First Quarter and Recent Accomplishments and Highlights

Dermatology - Skin Cancer

  • The Company presented new data at the 2026 American Academy of Dermatology Annual Meeting demonstrating that its DecisionDx-Melanoma test refines mortality risk within American Joint Committee on Cancer (AJCC) stages for patients with cutaneous melanoma (CM). The data showed that DecisionDx-Melanoma identifies clinically meaningful differences in mortality risk among patients within the same stage, which may help clinicians more confidently escalate care for higher-risk patients while avoiding unnecessary interventions in those at lower risk of poor outcomes. See the Company's news release from March 27, 2026, for more information.
  • The Company also announced new data from a prospective, multicenter study evaluating DecisionDx-Melanoma's integrated sentinel lymph node biopsy (i31-SLNB) test result. The study data confirmed that the i31-SLNB accurately predicts SLN positivity and identifies low-risk patients who may safely consider forgoing SLNB while maintaining favorable long-term outcomes. These results expanded upon earlier publications from the same prospective, multicenter clinical study and further strengthened the growing body of evidence supporting the role of DecisionDx-Melanoma in guiding SLNB decision-making. The paper, available in Future Oncology, confirmed that DecisionDx-Melanoma's i31-SLNB identifies patients below the 5% National Comprehensive Cancer Network® (NCCN) threshold for forgoing sentinel lymph node biopsy and outperforms traditional staging criteria and other predictive gene expression profile (GEP) tests. See the Company's news release from March 9, 2026, for more information.
  • The Company presented new data at the European Congress of Dermato-Oncology (EADO) Congress and the American College of Mohs Surgery (ACMS) Annual Meeting demonstrating that its DecisionDx-Melanoma test provides independent, personalized prognostic information beyond AJCC staging, identifying biologically high-risk patients—including those with thin and early-stage disease—and supporting more precise, risk-aligned clinical management. See the Company's news release from April 21, 2026, for more information.
  • The Company is supporting a series of initiatives across the country during May in recognition of Skin Cancer Awareness Month, including advocacy walks, community skin cancer screenings and patient education programs in collaboration with leading patient advocacy organizations. These efforts are aimed at expanding access to early detection, education and community-based resources to help prevent skin cancer and improve patient outcomes. See the Company's news release from May 5, 2026, for more information.

Gastroenterology

  • The Company announced that new data from Mayo Clinic researchers, presented at Digestive Disease Week®, demonstrate that its TissueCypher test improves risk stratification and informs real-world management decisions for patients with Barrett's esophagus, including influencing surveillance intervals in more than half of patients and enabling more personalized, risk-aligned care. See the Company's news release from May 4, 2026, for more information.

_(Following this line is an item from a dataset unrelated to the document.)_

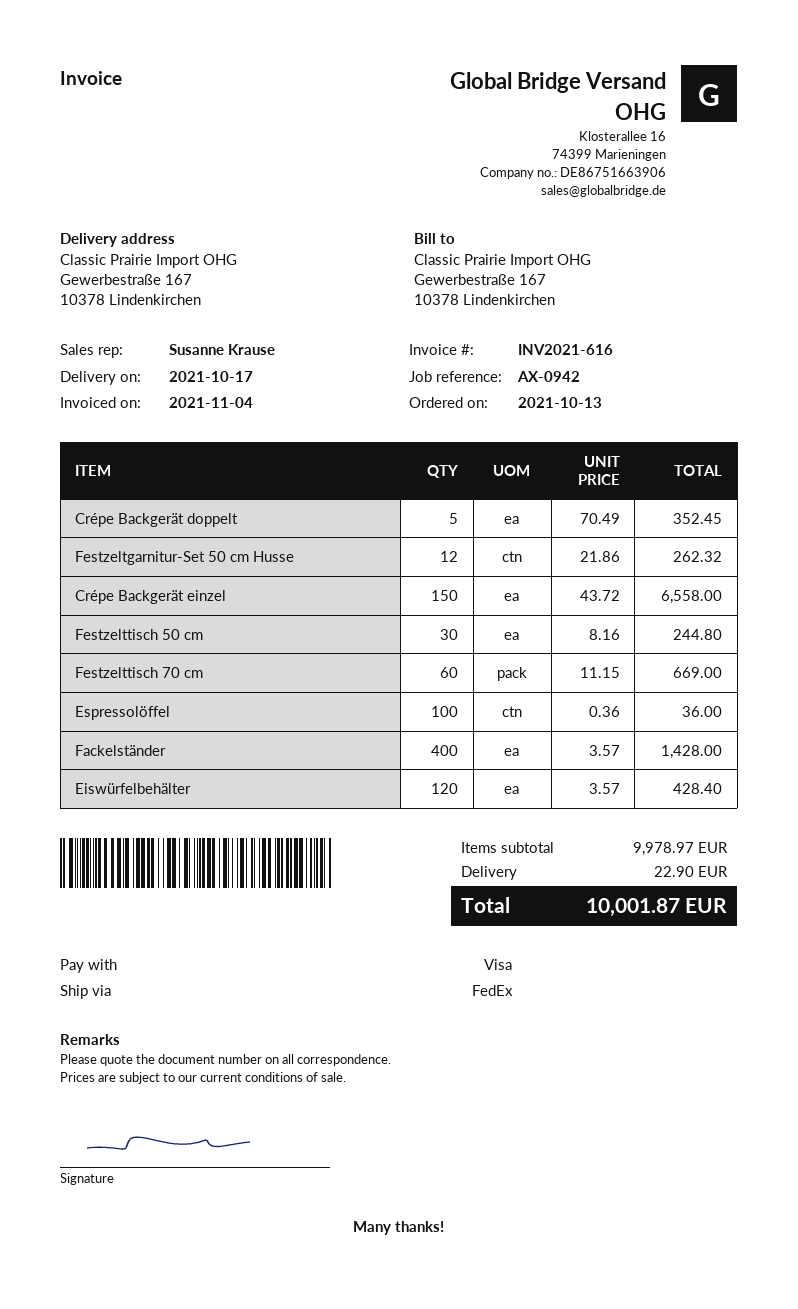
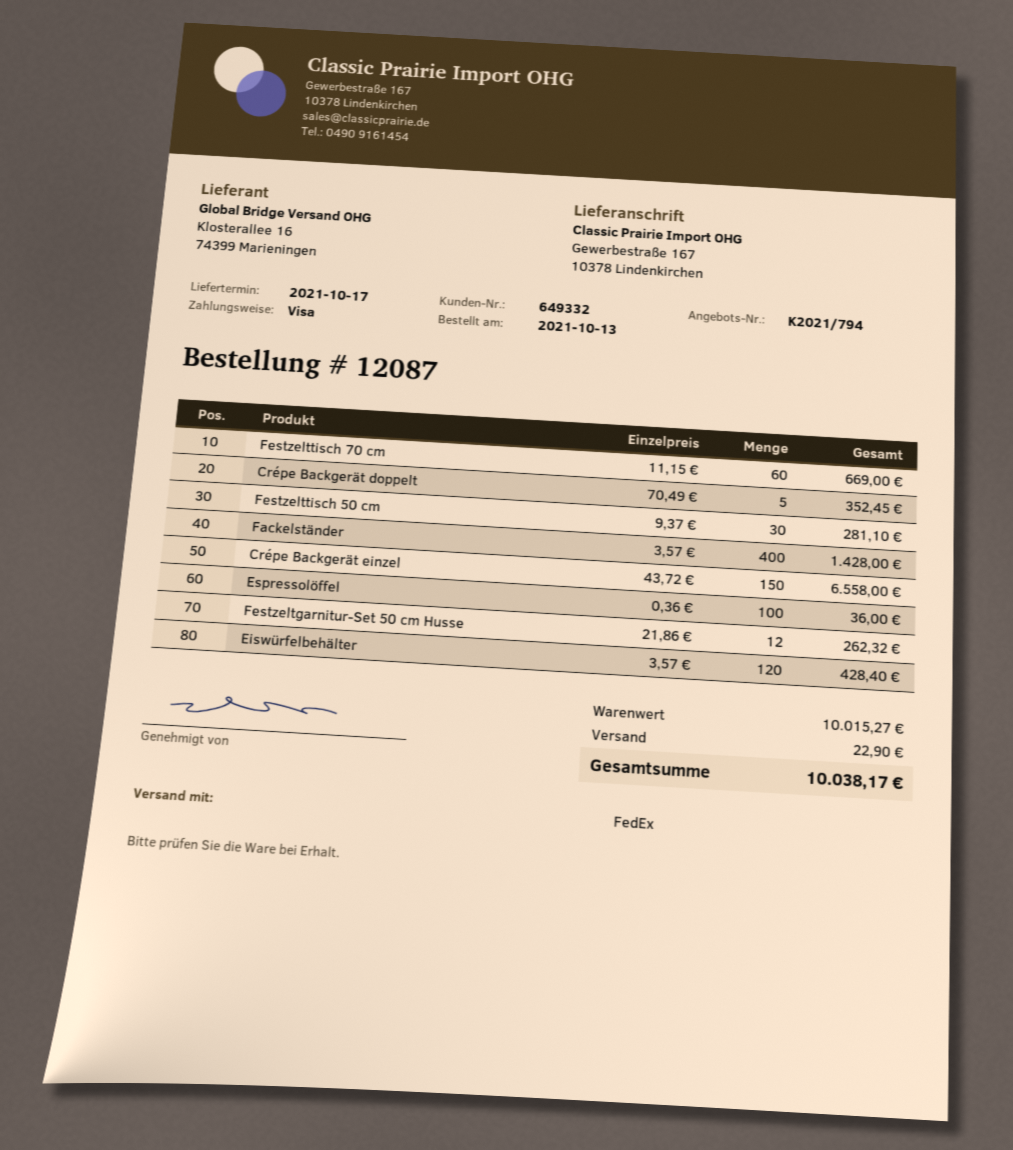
Festzelttisch 50 cm: 30 x 8.16 = 244.80 -> 30 x 9.37 = 281.10
subtotal: 9978.97 -> 10015.27
total: 10001.87 -> 10038.17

Dermatology - Atopic Dermatitis

  • The Company announced the publication of a prospective, multicenter clinical validation study in the Journal of the American Academy of Dermatology (JAAD) demonstrating that its AdvanceAD-Tx test can identify patients with moderate-to-severe atopic dermatitis who are significantly more likely to achieve greater and faster clinical responses when treated with a Janus kinase inhibitor compared to T helper type 2-targeted therapies. See the Company's news release from February 19, 2026, for more information.

Conference Call and Webcast Details
 Castle Biosciences will hold a conference call on Wednesday, May 6, 2026, at 4:30 p.m. Eastern time to discuss its first quarter 2026 results and provide a corporate update.

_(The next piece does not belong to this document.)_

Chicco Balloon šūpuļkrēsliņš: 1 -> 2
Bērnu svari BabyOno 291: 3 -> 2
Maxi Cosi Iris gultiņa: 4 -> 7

A live webcast of the conference call can be accessed here: https://events.q4inc.com/attendee/621816679 or via the webcast link on the Investor Relations page of the Company's website, https://ir.castlebiosciences.com/overview/default.aspx. Please access the webcast at least 10 minutes before the conference call start time. An archive of the webcast will be available on the Company's website until May 27, 2026.

There will be a brief Question & Answer session following management commentary.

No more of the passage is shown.